Carlos llegó a la ciudad y se sentó en un rincón a llorar- No tengo nada, nada de nada, nada-. Era lo único que parecía saber decir y alguien sintiendo pena le dio de comer, otro donde dormir y un tercero una forma de ganarse la vida.
Al principio, contento, se levantaba temprano. Cada mañana iba a trabajar y urdía un plan para dejarlo rápido- Es tan poquito, muy poco, poquísimo- fue su nueva consigna llena de lágrimas y pesadumbre.
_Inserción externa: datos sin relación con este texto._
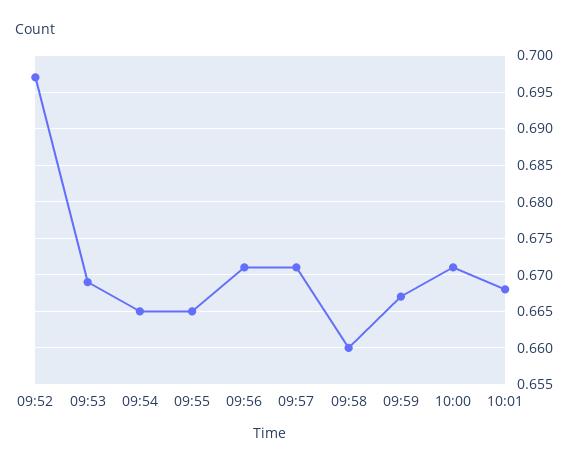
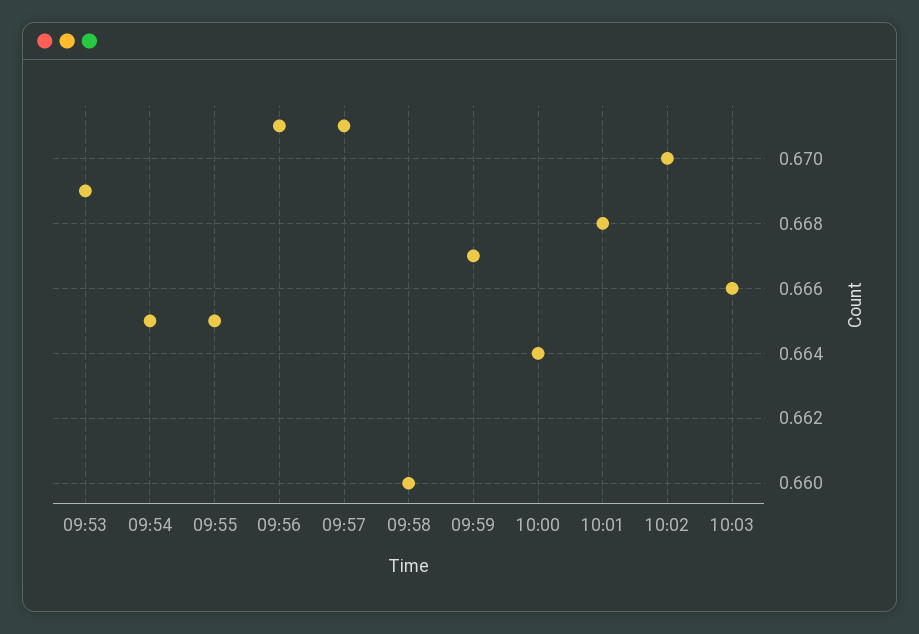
09:52: 0.697 -> none
10:00: 0.671 -> 0.664
10:02: none -> 0.67
10:03: none -> 0.666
Enseguida llegó más comida, una habitación más grande y un trabajo con más responsabilidad.
Un tiempo y la situación se repetía con otra frase distinta- No es suficiente…quiero más…¡inclinaos ante mí escoria!- cada vez más autoritario, ascendiendo sin piedad. Ya no necesitaba manipular a nadie, podía chasquear sus dedos y una cohorte de acólitos se inclinaba ante el poder de su dinero. Pero Carlos no estaba feliz. Su supremacía le llenaba de orgullo, era un chico de la calle que se había labrado un porvenir, era la persona más influyente, ya no de la ciudad, del mundo entero pero…él quería seguir subiendo y no le quedaban metas por conquistar.
Un día Antonio llegó a la ciudad con mucha hambre…Carlos ya se había suicidado y el grupo de trepas comenzó a moverse ocupando los espacios vacíos. Quedaba un hueco en la zona más baja, donde los mendigos intentaban inútilmente despuntar. Antonio se sentó en aquel espacio y se preparó un bocadillo con lo poco que había conseguido aquella mañana, no estaba demasiado bueno pero mataba el hambre. Después estuvo haciendo algunas preguntas, buscando la manera de ganarse la vida allí. Lo único que le decían todos era que si sabía llorar todo sería muy fácil para él. Así se conseguían las cosas. Y lloró un poco, todo aquello lo entristecía. La gente se acercó para darle una limosna que él rechazó- Vivir de la amargura sólo me puede traer más melancolía. -Gracias, pero tengo que irme- y se marchó mientras la ciudad esperaba que llegase un nuevo pilar para su pirámide. La maquinaria no se puede desequilibrar.